From New York City to London and beyond, bike-sharing has become big news in recent years. Big corporate sponsors have joined with big-city mayors to roll out ambitious programs that aim to make it easy for people to pick up a bike and to leave behind their dependence on cars. Yet large-scale programs of this kind have started to experience growing pains, and some bike-share observers are weighing the potential benefits of more modest efforts.

Say, for example, that you are visiting Brno, the secondlargest city in the Czech Republic. Brno lacks a big, organized bike-sharing program, but if you want to take a two-wheeled tour of the city’s rich architectural heritage, you can pop into one of a handful of cafés and borrow a refurbished bicycle, complete with a lock. A barista will take a small deposit from you, and you’re on your way.

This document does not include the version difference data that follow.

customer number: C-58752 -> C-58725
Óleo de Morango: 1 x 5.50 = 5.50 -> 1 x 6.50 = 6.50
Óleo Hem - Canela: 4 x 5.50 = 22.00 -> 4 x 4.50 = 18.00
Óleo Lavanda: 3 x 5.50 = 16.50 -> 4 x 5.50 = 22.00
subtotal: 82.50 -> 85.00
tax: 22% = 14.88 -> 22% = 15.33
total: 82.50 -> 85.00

Five establishments in the Old Town area of Brno have joined this local bike-sharing initiative, according to Anna Demchuk, who works at a café called Tˇri Ocásci. It’s a looseknit, volunteer-run operation that deploys a fleet of 15 bikes. (The organizer of the effort, an urban cycling enthusiast named Pavel Bad’ura, told an interviewer on Radio Praha that he started the bike-share network because he wanted “to shake things up a bit.”)

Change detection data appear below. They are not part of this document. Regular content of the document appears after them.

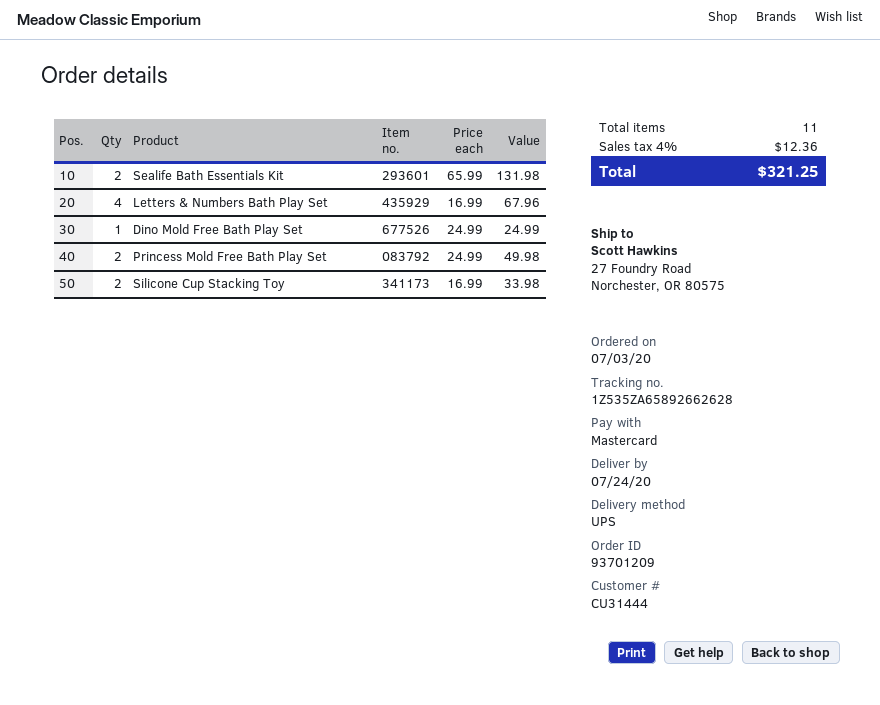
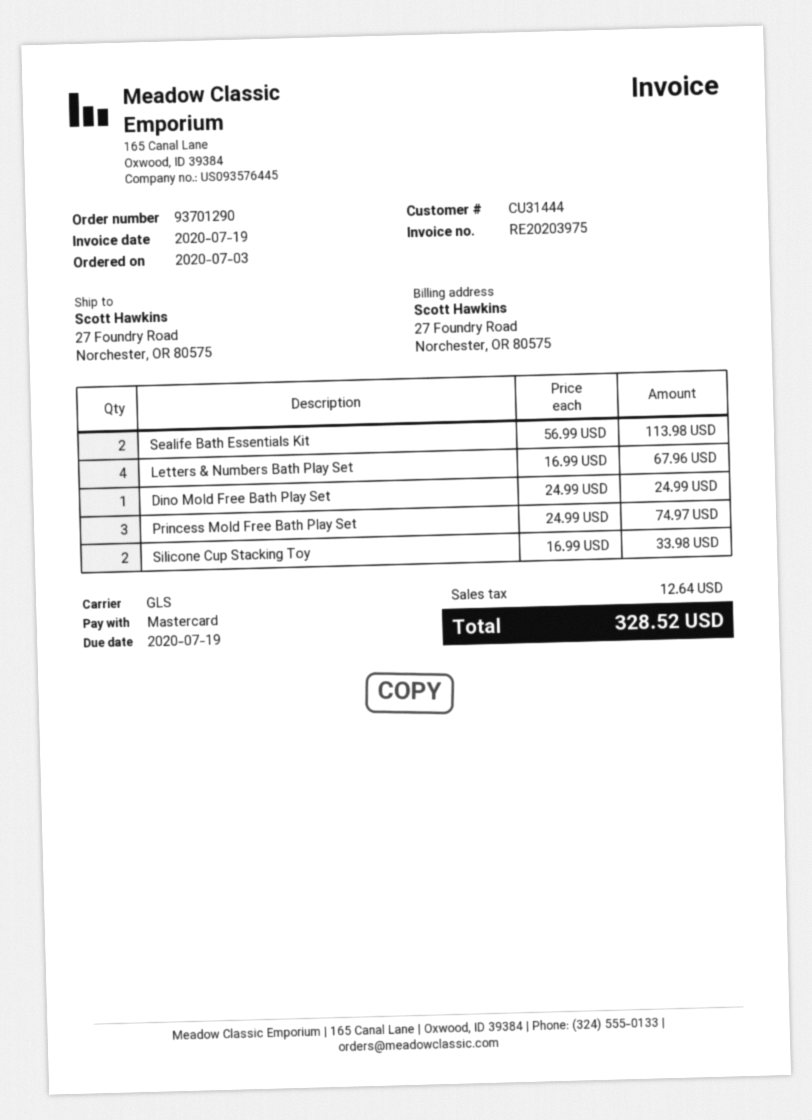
order number: 93701209 -> 93701290
shipping method: UPS -> GLS
Sealife Bath Essentials Kit: 2 x 65.99 = 131.98 -> 2 x 56.99 = 113.98
Princess Mold Free Bath Play Set: 2 x 24.99 = 49.98 -> 3 x 24.99 = 74.97
tax: 12.36 -> 12.64
total: 321.25 -> 328.52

“It’s a super cool thing for a café or business owner to do,” says Colin Hughes, who directs national policy and evaluation for the Institute for Transportation and Development Policy. (Before becoming a transportation wonk, Hughes was a bike guide in the Czech Republic, and he recalls riding through Brno.) Hughes notes that locally organized bike libraries are hardly new. Still, efforts like those undertaken by the baristas in Brno offer an intriguing alternative to more expansive programs.

In London, several problems have vexed the city’s widely promoted Barclays Cycle Hire program. Users have complained about an inadequate number of docking stations, for instance. Road safety issues—including six cycling fatalities in 2013—have also tarnished the program. (Hughes attributes those issues to the city’s “poor bike infrastructure.”) What’s more, ridership has declined since the start of the program, according to the London Evening Standard. In December 2013, Barclays announced that it would not renew its sponsorship of the Cycle Hire effort when its contract ends in 2015.

Small, relatively ad hoc bikesharing efforts can’t replace programs such as Cycle Hire, of course. But they might be ideal for filling gaps in biking infrastructure. Paul DeMaio, who helped launch what is now Capital Bikeshare in Washington, D.C., says that cities without the financial resources to launch more sophisticated programs—complete with docking stations, electronic payment, and GPS trackers—can take inspiration from Brno’s fleet of café-based bicycles. “Lower-cost [cycling] equipment is common in Eastern Europe. If this equipment can assist more bike-sharing services to start up around the world, then it’s the right equipment to be using,” he says.

“We definitely see potential in small-scale, low-cost bike sharing, especially for underserved communities,” says Melinda Musser, marketing manager at the Community Cycling Center, a nonprofit based in Portland, Ore. Her organization recently partnered with the Open Bicycle Initiative to pilot a system that combines open-source software with an inexpensive device that tracks and secures shared bikes. One benefit of this approach is that it eliminates the need for costly docking stations like those used by most large-scale urban bikesharing programs.

“Small bike-sharing is better than no bike-sharing,” says Alison Cohen, director of bike-sharing services for Toole Design and former president of Alta Bicycle Share. Even so, Cohen doesn’t think that the micro-model has much staying power. In her experience, informal bike-library projects consistently suffer from problems related to security (theft and vandalism), liability, and financial sustainability.

Over in Brno, the limitations and the benefits of the small-is-beautiful approach are equally evident. In late 2013, the bike-sharing project was shutting down for the winter season. “We’ll start up again in the spring,” says a barista who works at Café Trojka. “It’s been very successful.”